As a warehouse worker at the November 12 march bitterly remarked to us, what’s needed is a revolutionary left “in deeds and not just words.” Nowhere more than in Greece is this so excruciatingly clear. And that means, first and foremost, a Trotskyist nucleus fighting to build a genuinely Leninist communist party of the working class, a party that opposes class collaboration in every form and which is capable of being a “tribune of the people” championing all of the oppressed – first and foremost the immigrants and refugees. The many variants of opportunism have already been tried over the last five years, and all have failed to stop the money gougers who have ruined the lives of Greek working people.

With the euro or new drachma, a capitalist Greece inside our outside the imperialist European Union will only intensify the austerity. Revolutionary internationalists fight instead for a socialist federation of the Balkans and Europe-wide socialist revolution. ■


  1. 1.See “Greek Elections: For a Europe-Wide Workers Revolt Against Capitalist Austerity,”The Internationalist No. 41, September-October 2015.

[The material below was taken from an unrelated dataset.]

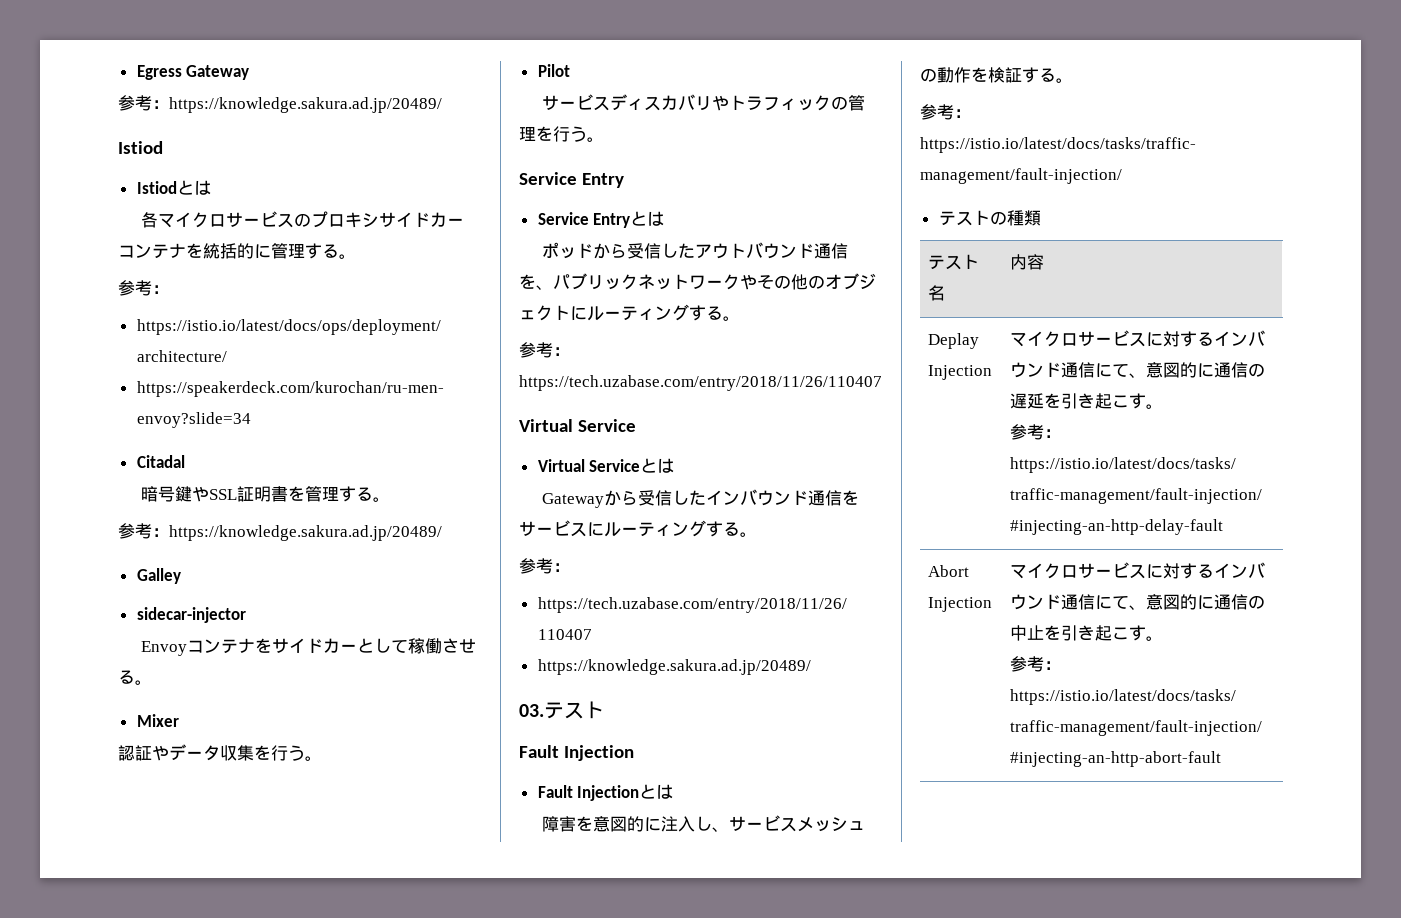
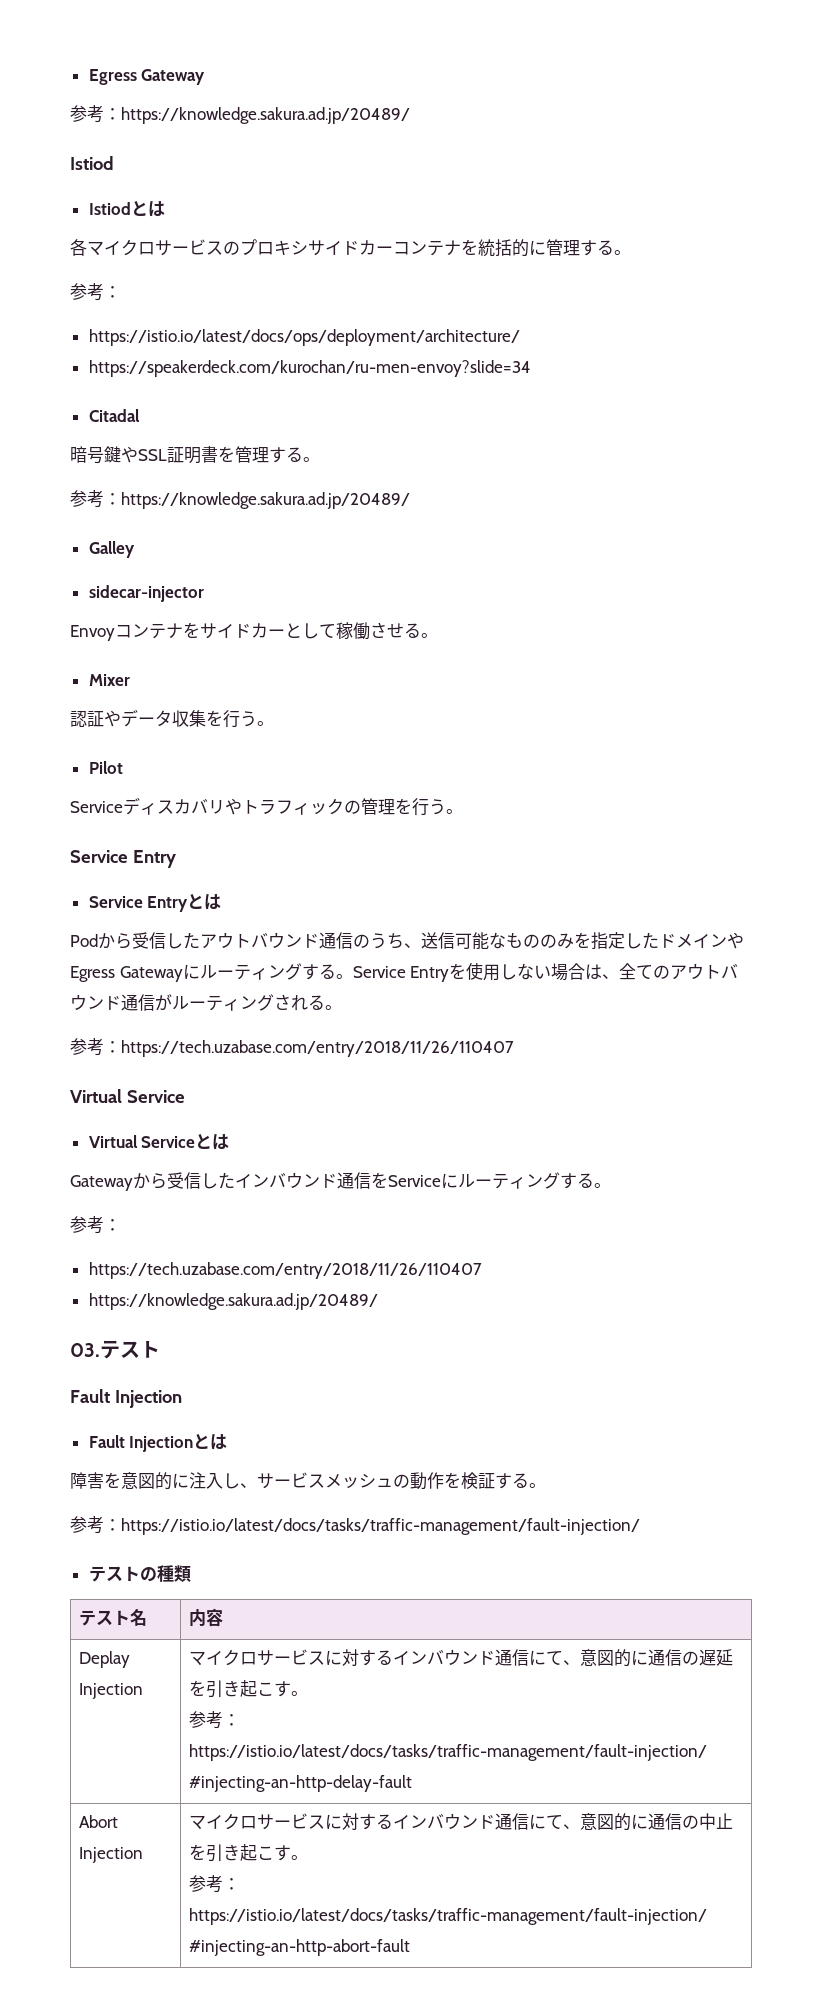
[542,94,611,111] サービス -> [70,801,123,813] Service
[542,242,594,259] ポッド -> [70,934,98,947] Pod
[519,273,876,290] [519,304,740,321] を、パブリックネットワークやその他のオブジェクトにルーティングする。 -> [353,932,744,950] [70,962,739,982] [70,994,342,1011] のうち、送信可能なもののみを指定したドメインやEgress Gatewayにルーティングする。Service Entryを使用しない場合は、全てのアウトバウンド通信がルーティングされる。
[519,520,587,537] サービス -> [388,1175,441,1187] Service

  2. 2.Affiliated with the International Committee (formerly United Secretariat), followers of the late Ernest Mandel, which poses as the Fourth International. While the OKDE-Spartakos is part of ANTARSYA, its international ostentatiously supported SYRIZA, seeing it as the more successful opportunist coalition.
  3. 3.The SEK is also part of ANTARSYA and aligned with the British Socialist Workers Party, followers of the late Tony Cliff, who split from Trotskyism at the start of the anti-Soviet Cold War, calling the bureaucratically degenerated Soviet workers state “state capitalist” and refusing to defend it against imperialist attack in the Korean War.
  4. 4.The EEK is part of the Coordinating Committee for the Refoundation of the Fourth International led by Jorge Altamira’s Partido Obrero (Workers Party) in Argentina.